Wouldn't it be lovely if we met our favorite "book friends" in heaven?

Friday, July 8, 2011

Expansive Skies

I just got back from a glorious walk near my folks' house in Washington state.

Every time I come home I'm in awe of the expansive skies. I spend so much time in Los Angeles hemmed in by buildings and the thick ribbon of smog painted across the horizons that a stroll under the sweeping Washington sky makes my soul feel free to spread out and rest.

Down in L.A. the people aren't the only ones fenced in by the layers of smog: the east and west are too. I can always see them lodged on the sticky horizon just a few miles off, struggling to break free from the dirty sky, maybe see how far they can stretch before they meet in the middle.

Today I couldn't stop looking east, and then west, and then east again.

In the Pacific Northwest the east and west just keep going.

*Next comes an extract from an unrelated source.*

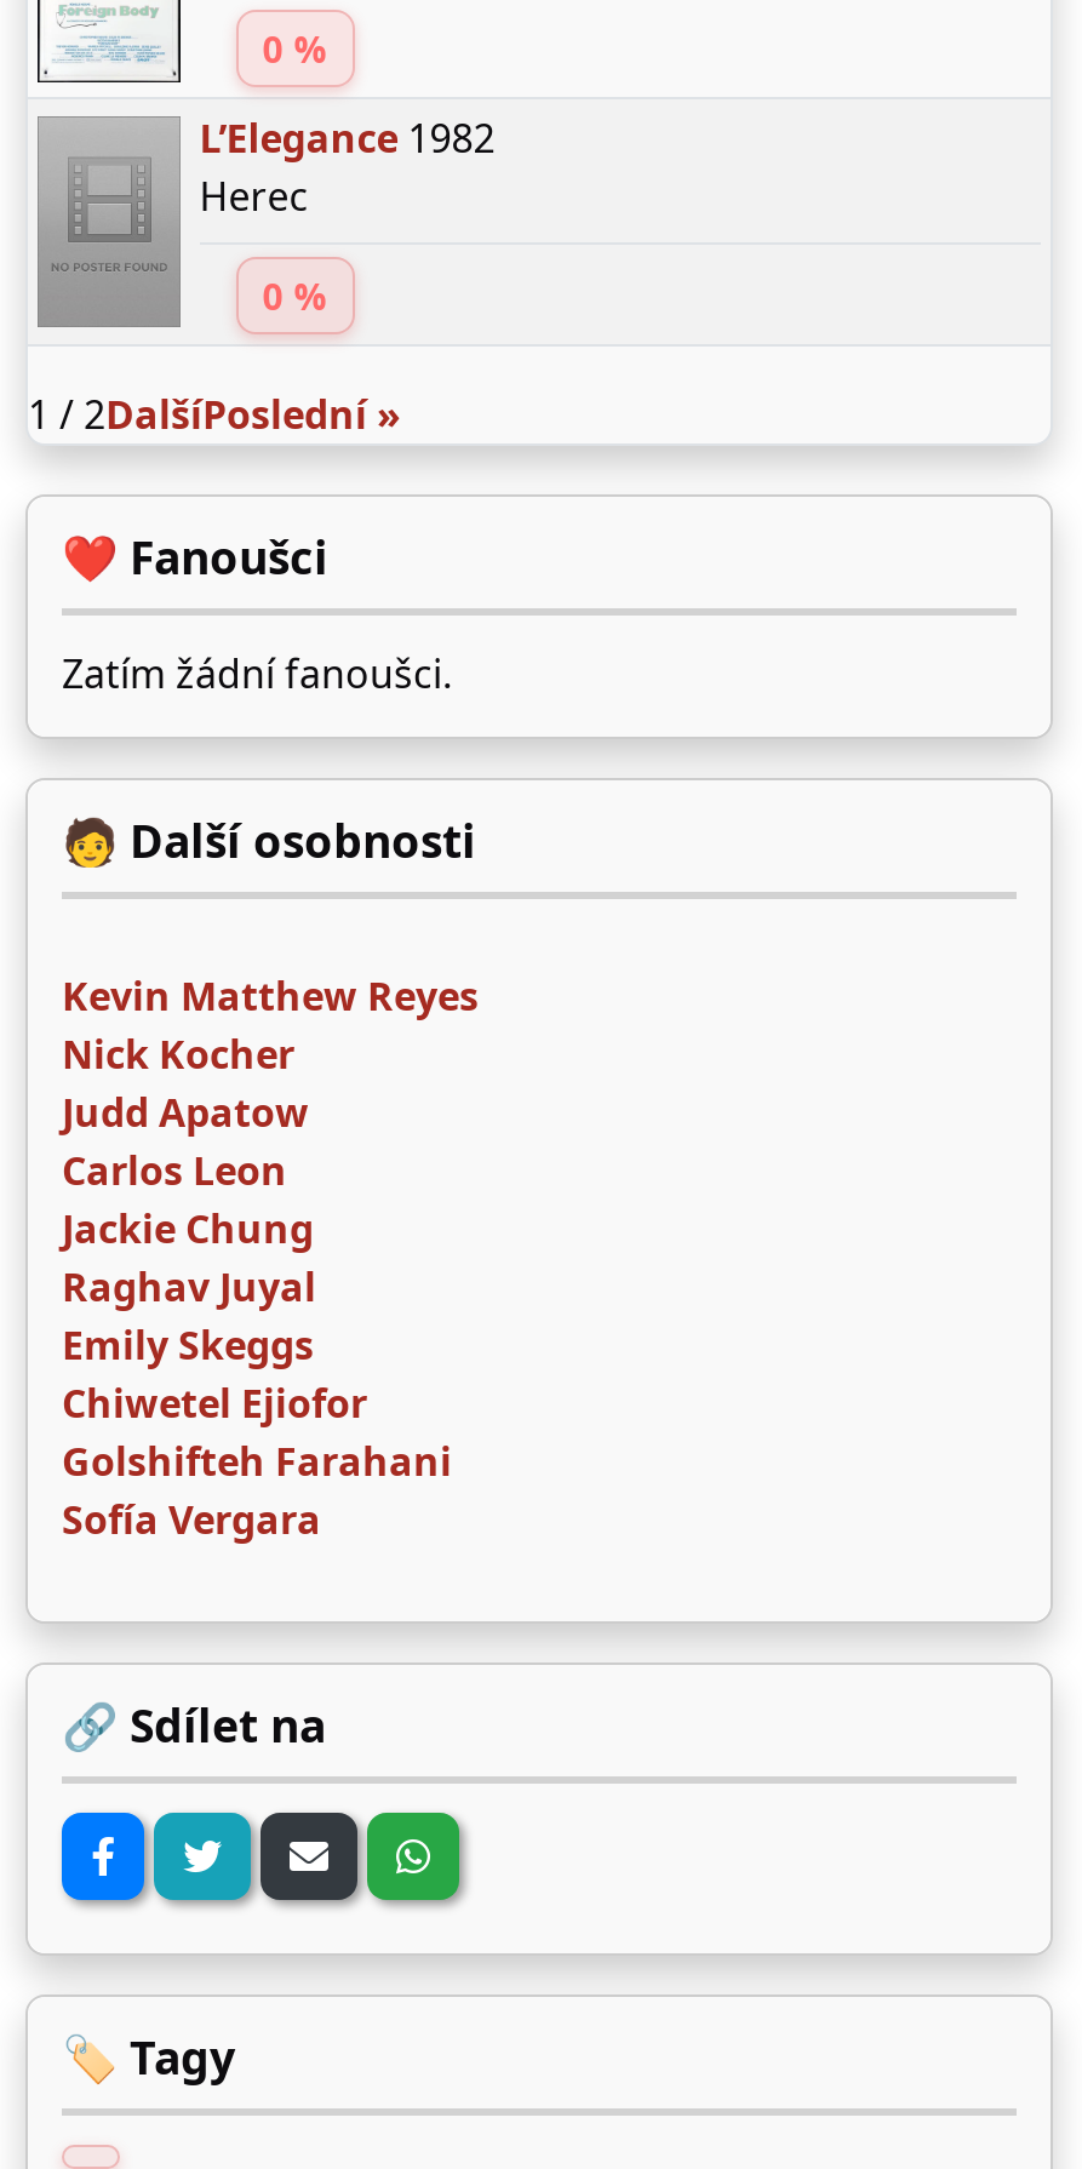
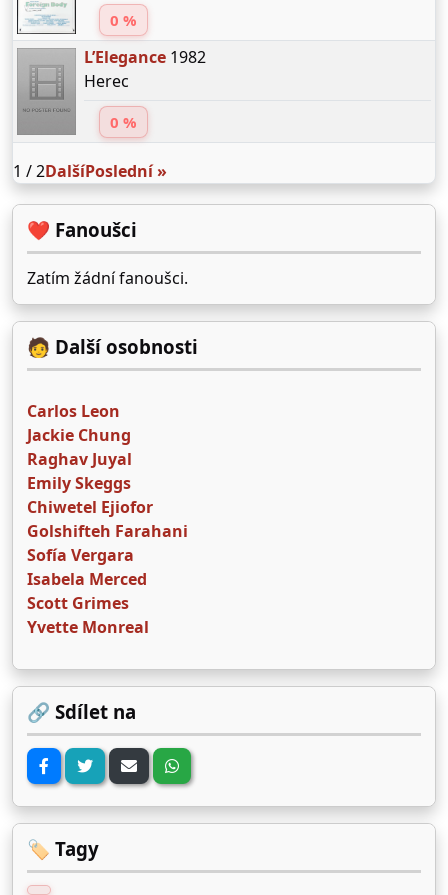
[62,970,479,1139] Kevin Matthew Reyes | Nick Kocher | Judd Apatow -> none
moved [62,1144,452,1546] -> [27,400,188,566]: Carlos Leon | Jackie Chung | Raghav Juyal | Emily Skeggs | Chiwetel Ejiofor | Golshifteh Farahani | Sofía Vergara
none -> [27,568,149,638] Isabela Merced | Scott Grimes | Yvette Monreal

I can see them stretching beyond the farthest horizon for a bit, and then I can't see them anymore.



Do you see the dip in the trees toward the center of the photo just to the left of the white house? That's where the east scurries out of view.



Now look at the horizon, just a couple of inches below the street light. Can you see the dark far-off hill behind the trees? That's where the west soars out of sight.

My horizon gazing today has helped me to understand a little bit better what the Psalmist meant when he said "[God] has removed our sins from us as far as the east is from the west."

Up here, that's really, really far.

Now, if I could only get my heart to fully believe this bit of grace I think I might live a bit more like these "daisies" of the field, resting instead of striving with my head tilted toward the sun, leaning easily in whatever breeze dances by.